01 // The two corpora
DriftMetrics computes a single number — drift score — from the gap between two text corpora that
both claim to represent "what the internet thinks about X." The gap is what the
algorithmic sort suppresses. The drift score is how big that gap is.
The Enclosure
The first ten organic results from a mainstream commercial SERP. By default this is Bing (with Yahoo as fallback when Bing rate-limits). These are the URLs and snippets a typical user sees when they type the keyword into a search engine — heavily ranked, heavily filtered for commercial viability, optimized for clickthrough.
The Baseline
Two sources fused: html.duckduckgo.com/html/ (the legacy DDG endpoint, more
keyword-literal and less aggressively re-ranked) and the Wikipedia OpenSearch + REST summary
API (organic encyclopedic intent, ranked by reader behavior, not advertiser bidding).
02 // The math
Both corpora get tokenized with a tight stopword filter. Each corpus becomes a TF-IDF vector over the union vocabulary. From those two vectors:
- SEM —
1 − cosine(E, B). Semantic distance. - LEX —
1 − jaccard(terms_E, terms_B). Vocabulary distance. - OVL —
jaccard(hosts_E, hosts_B). URL host overlap. - SUB — mass of top "subsidy" terms (high TF-IDF in E, near-zero in B).
- SUP — mass of top "suppressed" terms (high TF-IDF in B, near-zero in E).
- COM — commercial-marker share gap between corpora.
The composite drift score is a weighted blend:
0.55·SEM + 0.20·LEX + 0.15·(1−OVL) + 0.10·COM. Weighted toward semantic delta
because that's the signal that maps to "the algorithm is showing you a different reality."
03 // What this isn't
Drift score is not bias detection. It does not say which side is "right." A high drift just means the two corpora disagree heavily on which words matter; both could be lying, neither could be lying, the gap is the data.
Drift score is not a search engine quality measure. Bing and DDG aren't being graded against each other. They're being used as proxies for two different sampling mechanisms — commercial ranking (Enclosure) and lexical / organic-encyclopedic surfacing (Baseline). The score describes the distance between those mechanisms applied to one keyword, not which mechanism is better.

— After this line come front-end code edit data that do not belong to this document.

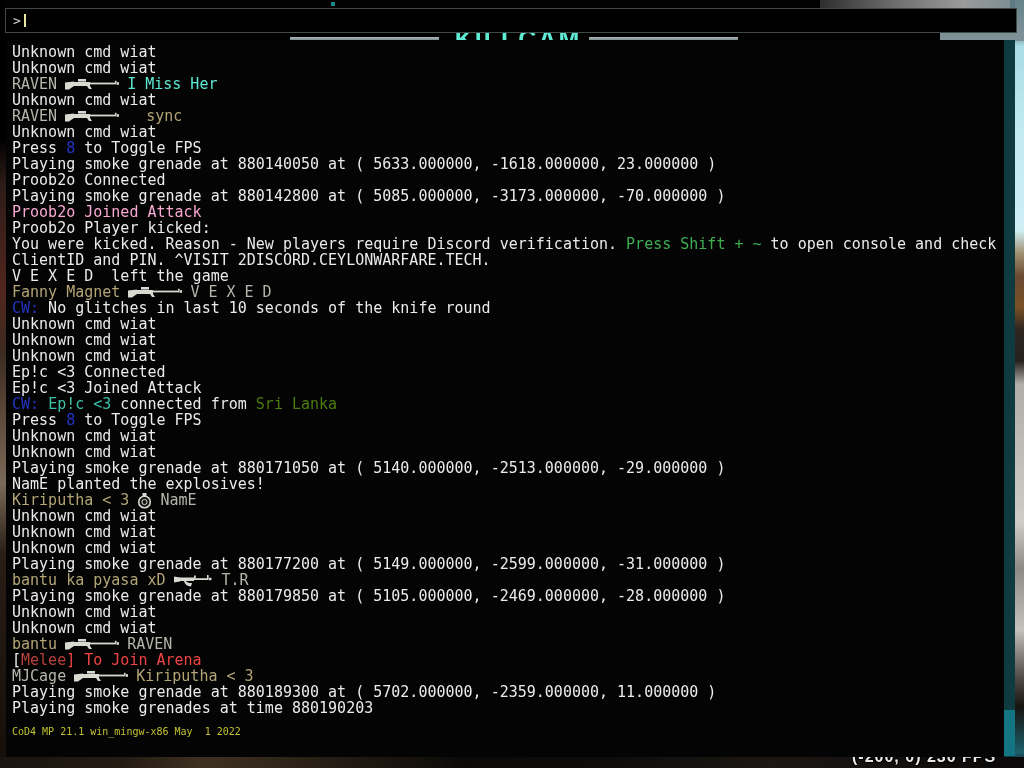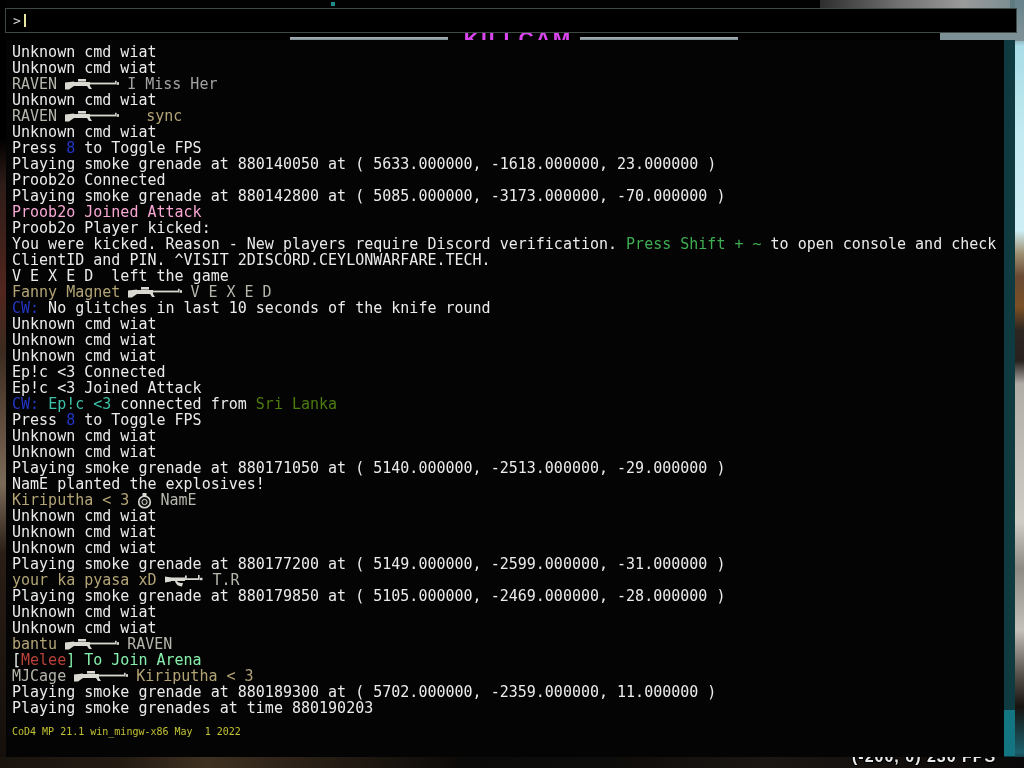"KILLCAM" .kc-text { color: #d946ef -> #5eead4; font-size: 21px -> 25px }
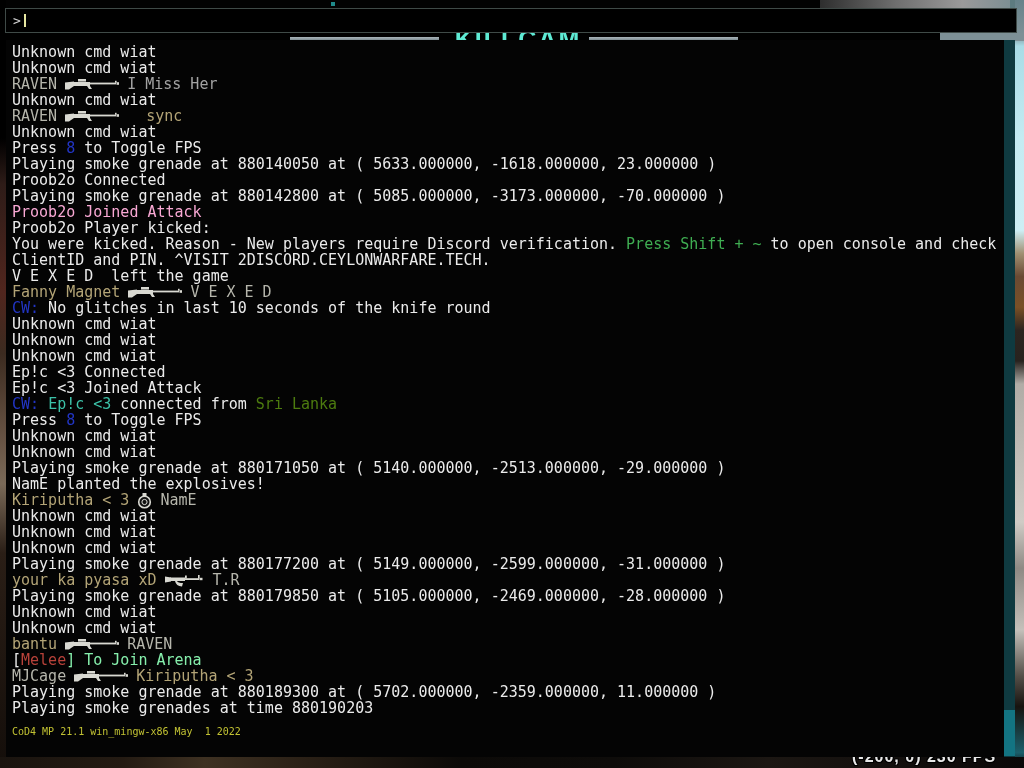"I Miss Her" span { color: #a3a3a3 -> #5eead4 }
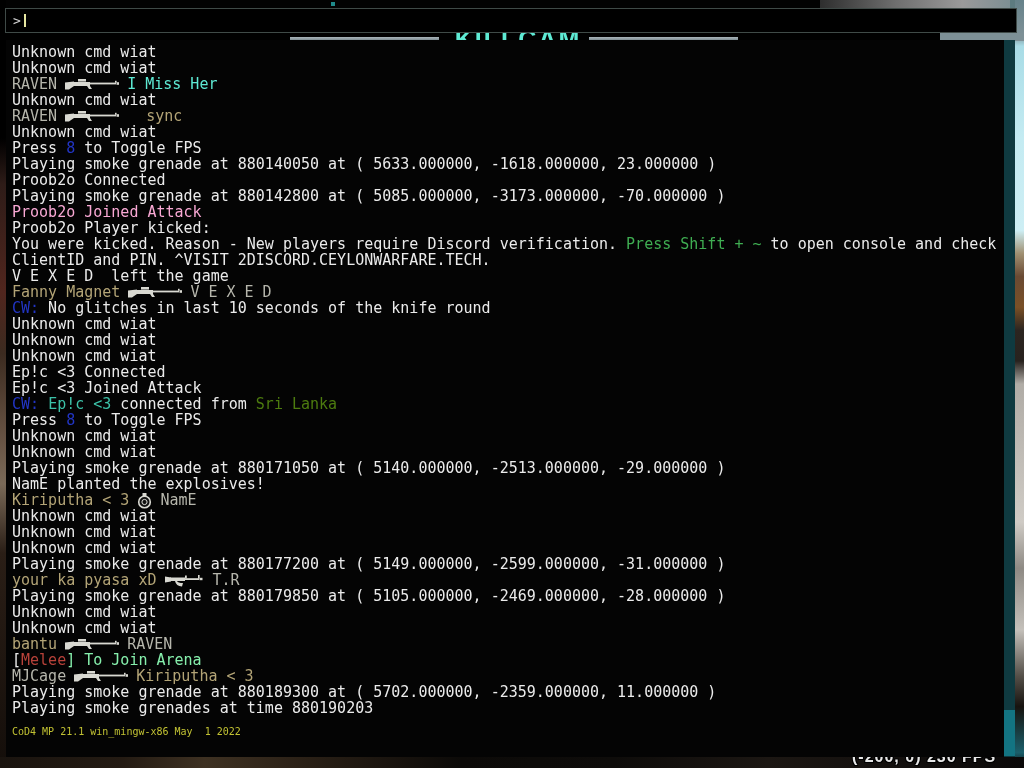"your ka pyasa xD" span { text: your -> bantu }
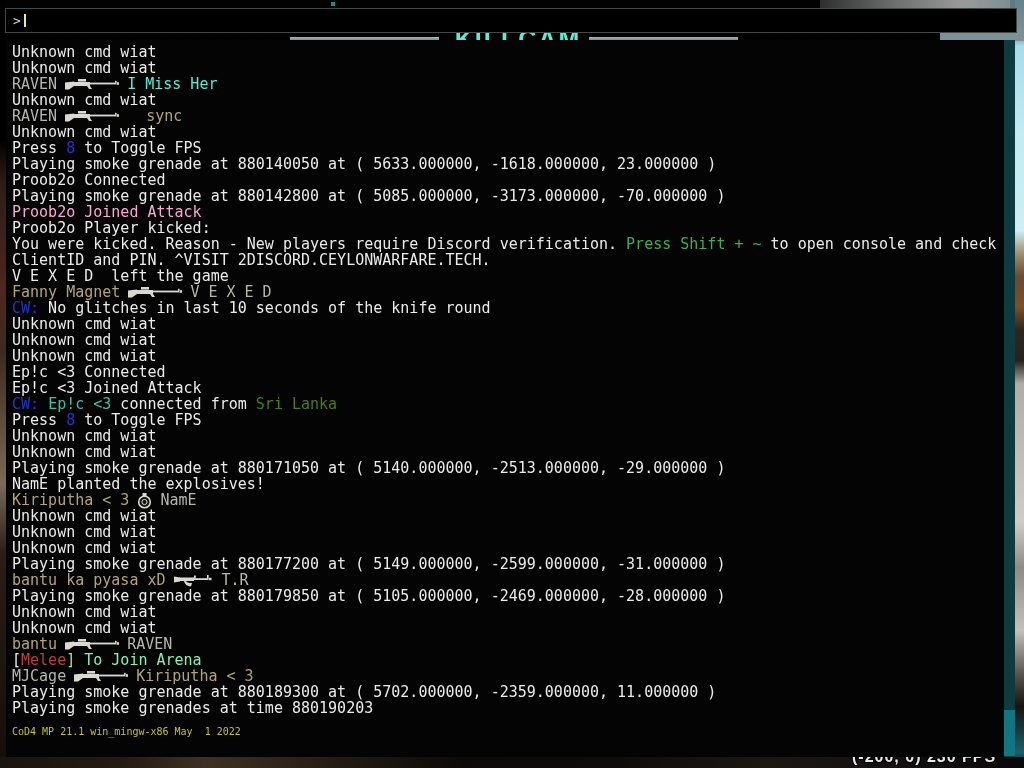"] To Join Arena" span { color: #86efac -> #ef4444 }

Drift score is not stable across time. The same keyword scanned a week apart will produce different scores because the internet underneath both corpora moved. The number is a snapshot, not a constant.
04 // Honest limitations
- Source variability. Bing/Yahoo/DDG return different content based on IP geolocation. A scrape from a US-based Acurast processor will differ from a scrape from an EU one.
-
Captcha walls.
Bing aggressively rate-limits scrapers. When it walls, the engine falls back to Yahoo;
when both wall, the report still posts but with
confidence ≈ 0as the signal that the data underneath is thin. - English-only tokenizer. The stopword list and tokenizer are tuned for English. Non-English keywords will produce misleading TF-IDF vectors until the tokenizer is internationalized.
- Wikipedia bias. Wikipedia surfaces by reader-traffic and editor consensus. That's an organic signal, but it's not "raw user intent" — there's curation in there, just a different shape of curation than Bing's commercial ranking.
- Sample size. Top 10 SERP results per corpus is fast but shallow. Deep crawl would produce more stable numbers; the tradeoff is fleet time and IP burn.
05 // Why this exists
Most "search transparency" tools are built by ad-tech companies measuring how to optimize ad spend. DriftMetrics is the inverse: built by a small studio (Asleepius Games) to give everyone — not just paying customers — a way to look at the gap between algorithmic surfaces and lexical surfaces, freely, with the same view everyone else gets.
The architecture enforces that. There is no admin tier, no enterprise SSO, no internal dashboard with "real" numbers. The numbers in the index are the numbers we have. If you paid a code to scan a keyword, anyone hitting the cache the next hour sees what you saw. That's the trade.